All data are expressed as mean ± SD of three independent experiments. Significantly different at p < 0.05. ^ap < 0.05, ^bp < 0.01 and ^cp < 0.001 versus control. One-way ANOVA and Bonferroni’s test.

Figure 7. Effects of EDE on inhibition of ROS generation and mitochondrial membrane potential in AMJ2-C11 cells exposed to Cr(VI).The cells were pretreated with or without EDE for 1 h followed by exposure to Cr(VI) for 1 h and analyzed using flow cytometer. (A) Cr(VI) increased and EDE inhibited Cr(VI)-mediated ROS production. (B) Cr(VI) altered mitochondrial membrane potential, while the EDE showed a tendency to restore normal mitochondrial membrane potential. Each bar presents mean ± SD of three independent experiments (**p < 0.01 and ***p < 0.001 versus control; #p < 0.05, ##p < 0.01 and ###p < 0.001 versus Cr(VI). One-way ANOVA and Bonferroni’s test, p < 0.05).

Figure 8. Analysis of phosphatidylserine externalization profile in AMJ2-C11 cells by labelling with annexin V-FITC and PI. The cells were pretreated with or without the extract for 1 h, exposed to Cr(VI) for 6 h and analyzed using a flow cytometer. (A–C) Percentage of dead cells. (D) distribution of necrotic cells in the upper-left quadrant (A−/PI+); early apoptotic cells in the lower-right quadrant (A+/PI−); late apoptotic cells in the upper-right quadrant (A+/PI+); and viable cells in the lower-left quadrant (A−/PI−). Each bar presents mean ± SD of three independent experiments (*p < 0.05, **p < 0.01 and ***p < 0.001 versus control; ##p < 0.01 and ###p < 0.001 versus Cr(VI). One-way ANOVA and Bonferroni’s test, p < 0.05).

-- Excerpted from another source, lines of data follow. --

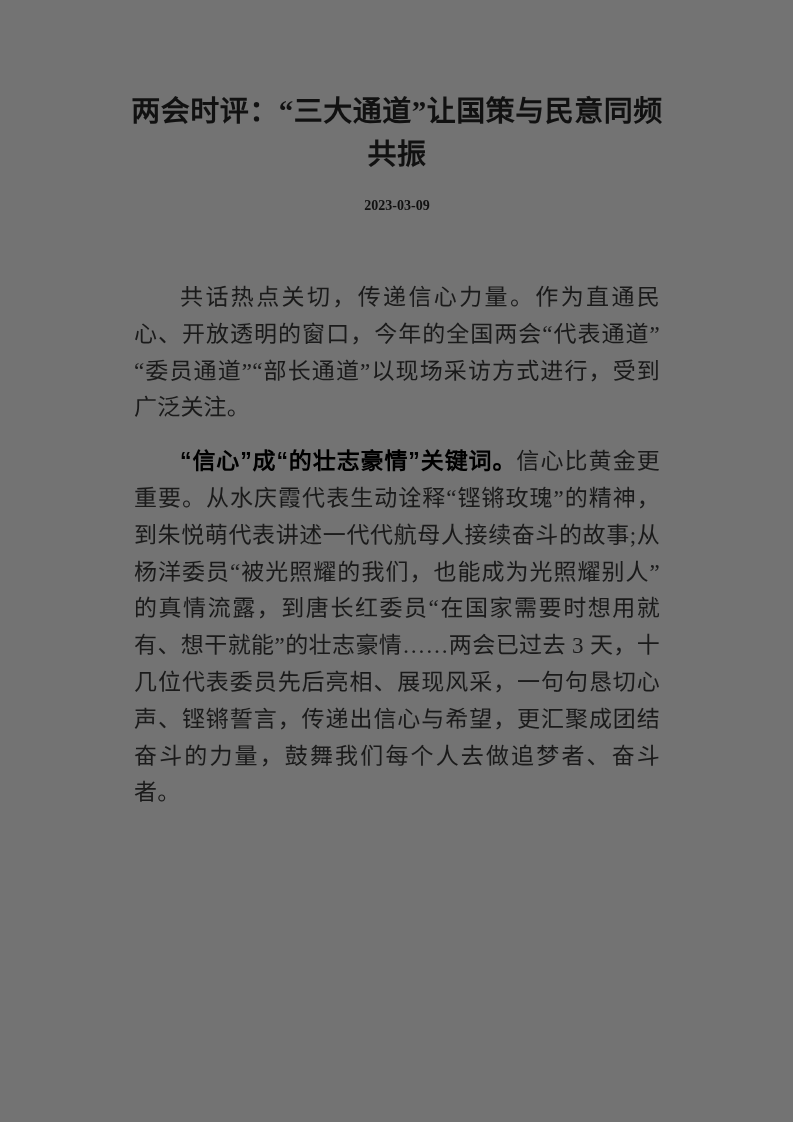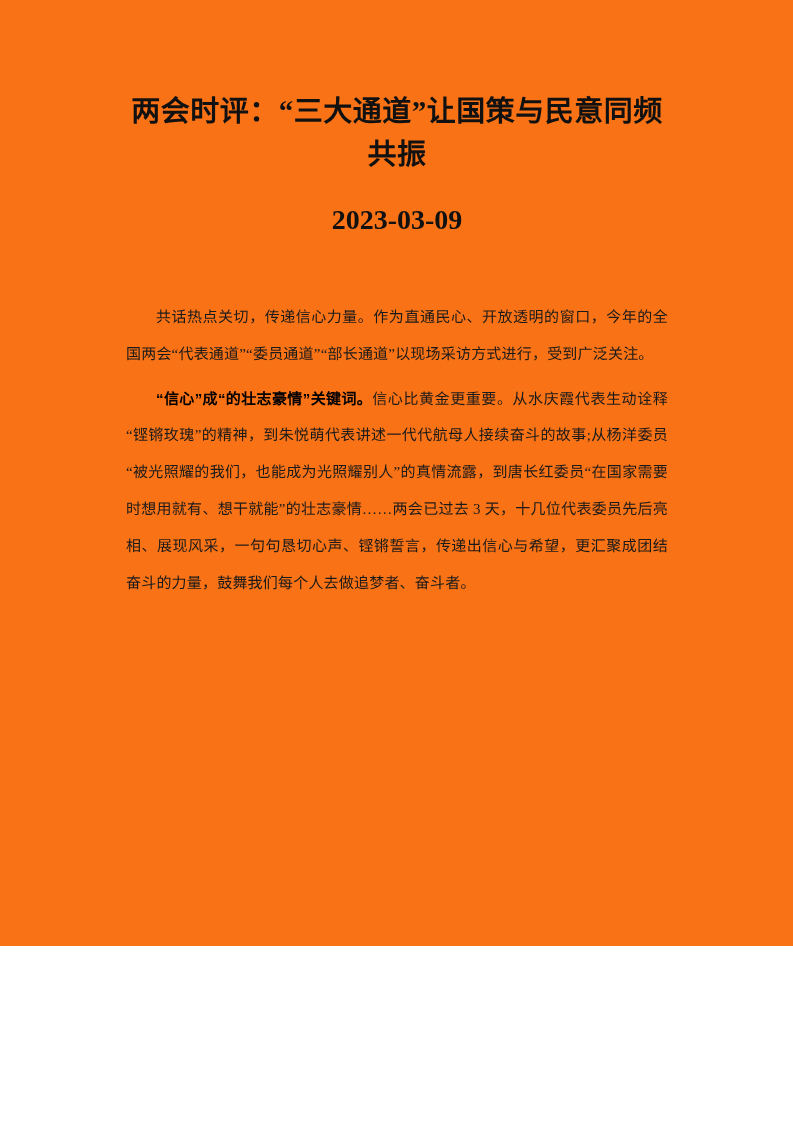"两会时评：“三大通道”让国策与民意同频共振" .page { background: #f97316 -> #737373; height: 946px -> 1122px }
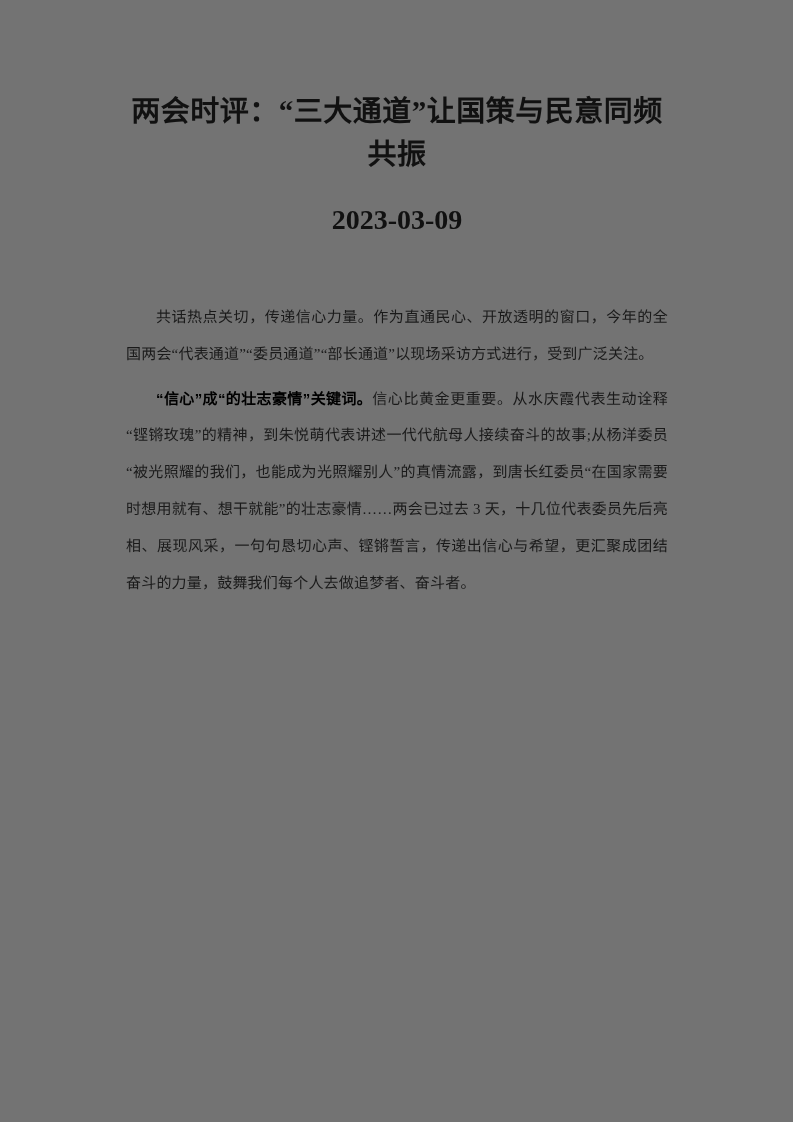"2023-03-09" .doc-date { font-size: 28px -> 14px; margin: 18px -> 4px }
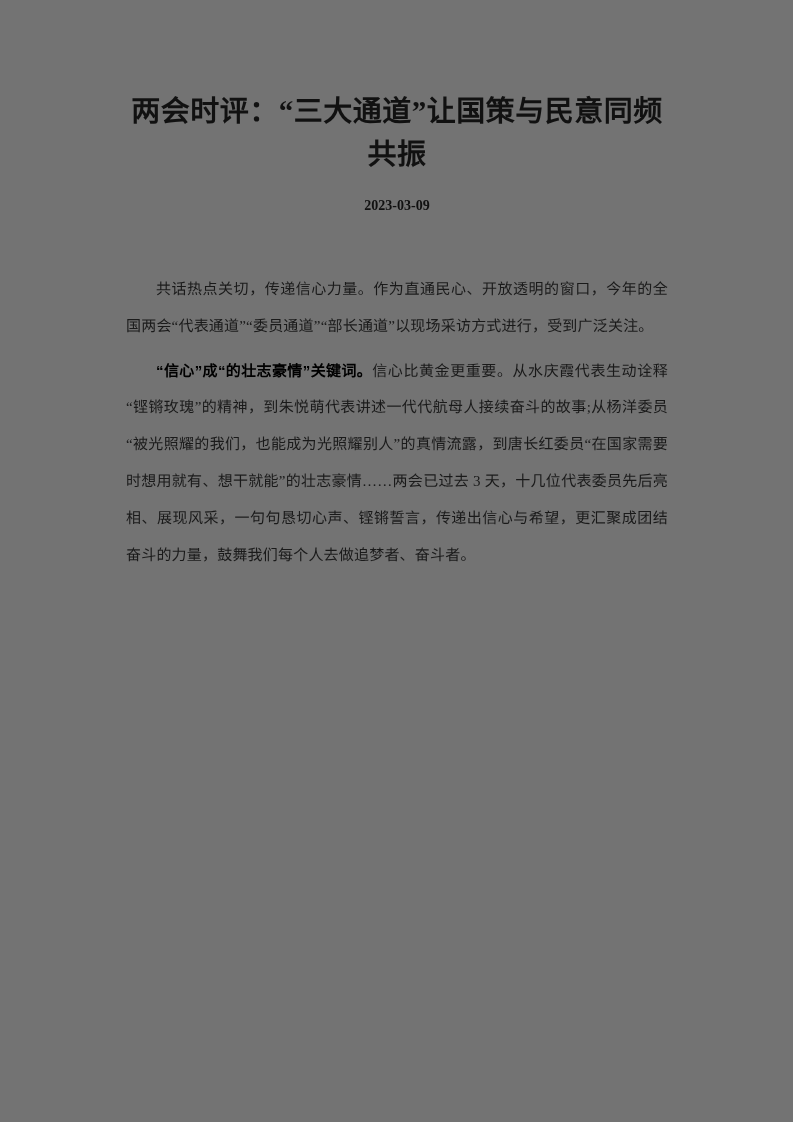"共话热点关切，传递信心力量。作为直通民心、开放透明的窗口，今年的全国两会“代表通" p.para { font-size: 15px -> 23px; margin: 8px -> 16px }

Figure 9. Levels of activate caspases-3/7, -8 and -9. The cells were pretreated with or without the extract for 1 h, exposed to Cr(VI) for 6 h and analyzed using flow cytometer. Each bar presents mean ± SD of three independent experiments (*p < 0.05 and **p < 0.01 versus control; #p < 0.05 versus Cr(VI). One-way ANOVA and Bonferroni’s test, p < 0.05).

Figure 10. Survival analysis. The mice were pretreated with EDE (50–500 mg/kg/d) for 10 days and exposed to a lethal 50 mg/kg dose of Cr(VI) on the 11th day. The survival rate was monitored until the 31st day (Kaplan–Meier test and Log-Rank test, p < 0.05).

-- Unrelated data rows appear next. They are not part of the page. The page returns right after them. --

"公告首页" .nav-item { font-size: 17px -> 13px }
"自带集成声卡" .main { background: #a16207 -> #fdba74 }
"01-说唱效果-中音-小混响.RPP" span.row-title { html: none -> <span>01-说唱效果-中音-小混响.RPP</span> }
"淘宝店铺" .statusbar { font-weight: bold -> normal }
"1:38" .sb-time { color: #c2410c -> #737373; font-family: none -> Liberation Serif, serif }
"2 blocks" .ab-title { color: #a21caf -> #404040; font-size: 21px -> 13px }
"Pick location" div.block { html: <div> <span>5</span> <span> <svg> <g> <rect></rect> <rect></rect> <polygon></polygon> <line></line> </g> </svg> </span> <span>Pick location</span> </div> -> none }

Figure 11. Histopathological analysis of mice liver and kidneys. The mice were pretreated with EDE for 10 days and exposed to a sublethal dose of Cr(VI) on the 11th day. On the 12th day, the animals were euthanized and liver and kidneys were collected for morphological analysis. Kidneys: destruction of the proximal tubules (asterisks), haemorrhagic areas (arrows) and loss of normal structure (head arrow). Liver: haemorrhagic foci (arrows) and necrotic areas (asterisks). Haematoxylin and eosin (H&E), 400×.

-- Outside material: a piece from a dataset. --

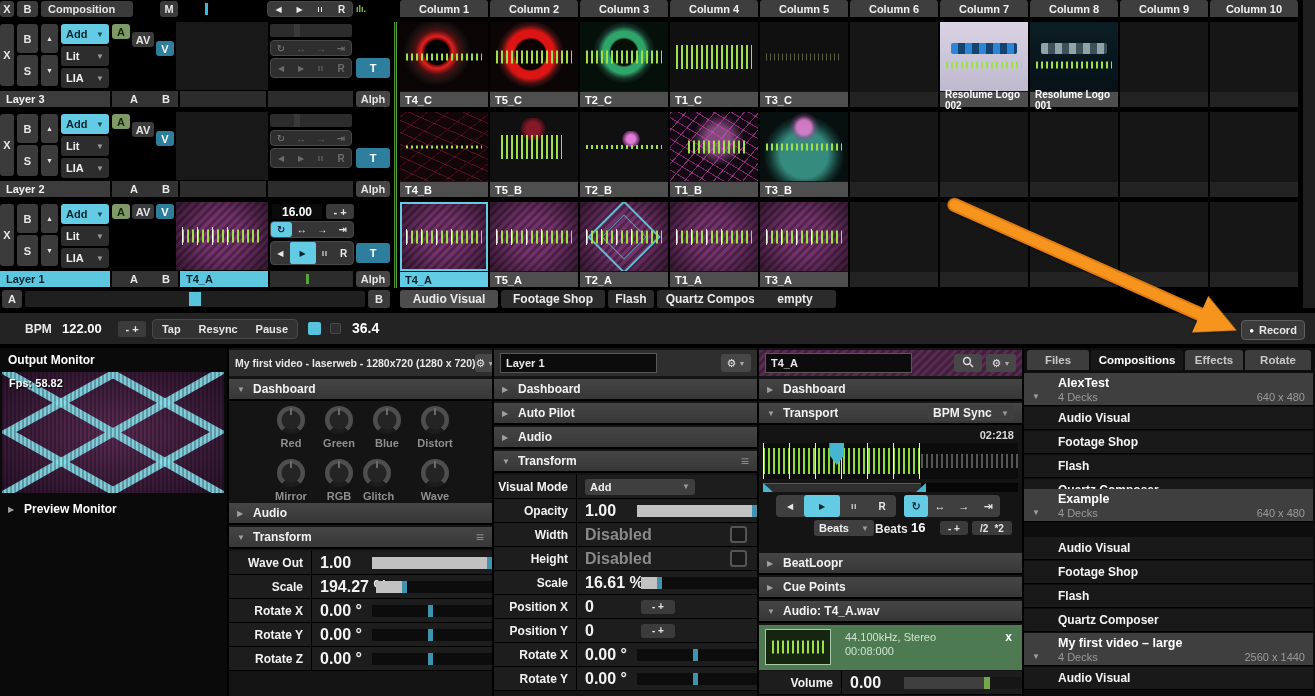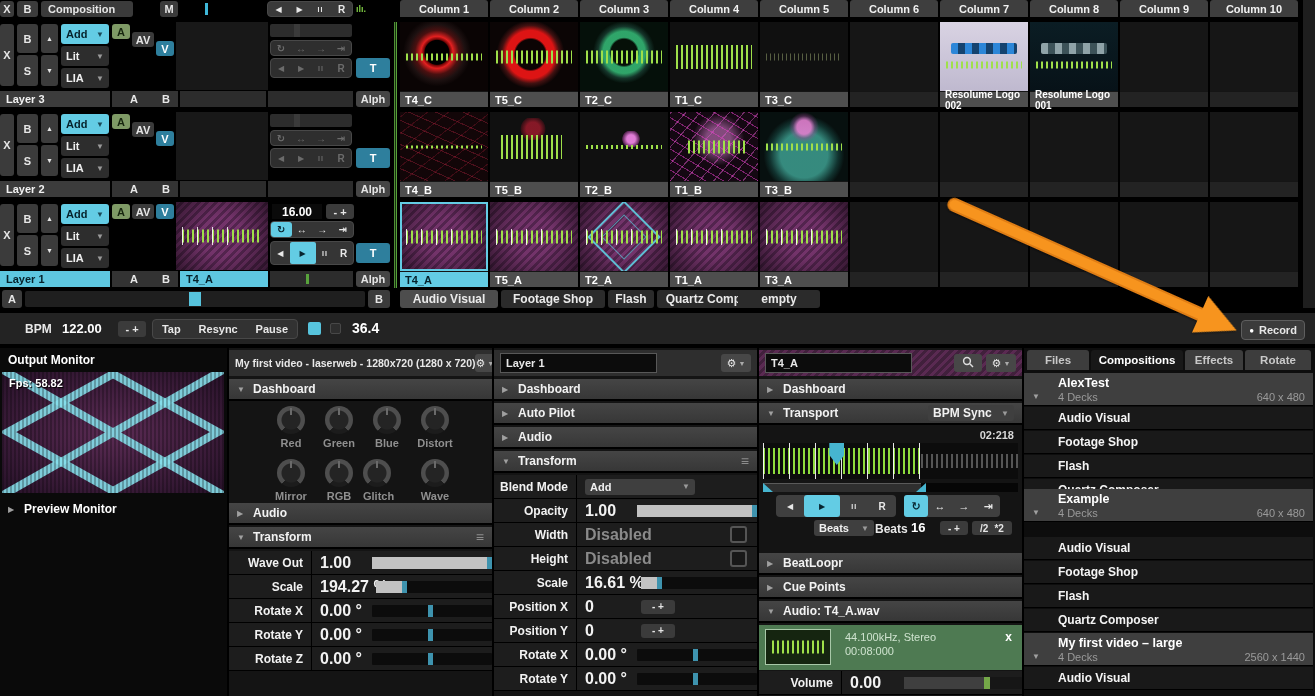"empty" div.dtab { left: 738px -> 754px }
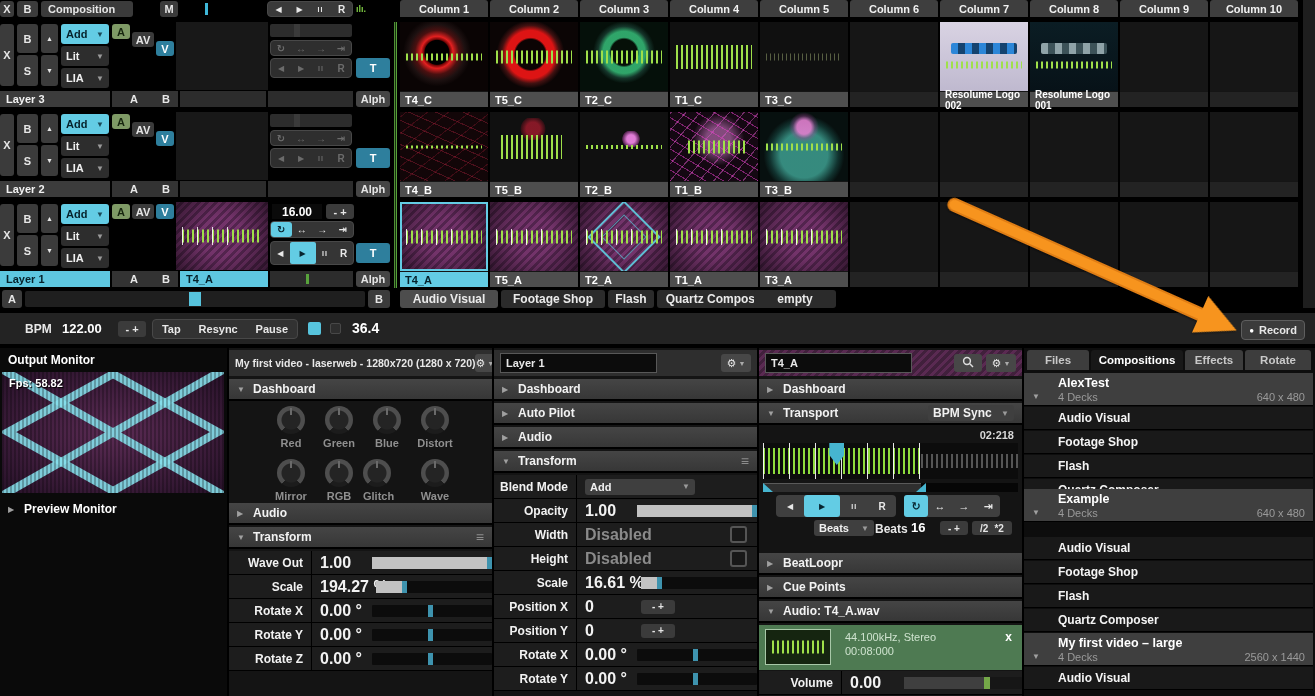"Blend Mode" div.plabel { text: Blend -> Visual }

Figure 12. Chromium levels in biological tissues and plasma. Quantification in micrograms of Cr present in each piece of biological material in the treatment groups (A: plasma, B: kidneys, C: liver) (*p < 0.05, **p < 0.001 and ***p < 0.0001 versus control; #p < 0.05, ##p < 0.001 and ###p < 0.0001 versus Cr(VI). ANOVA and Bonferroni’s test, p < 0.05).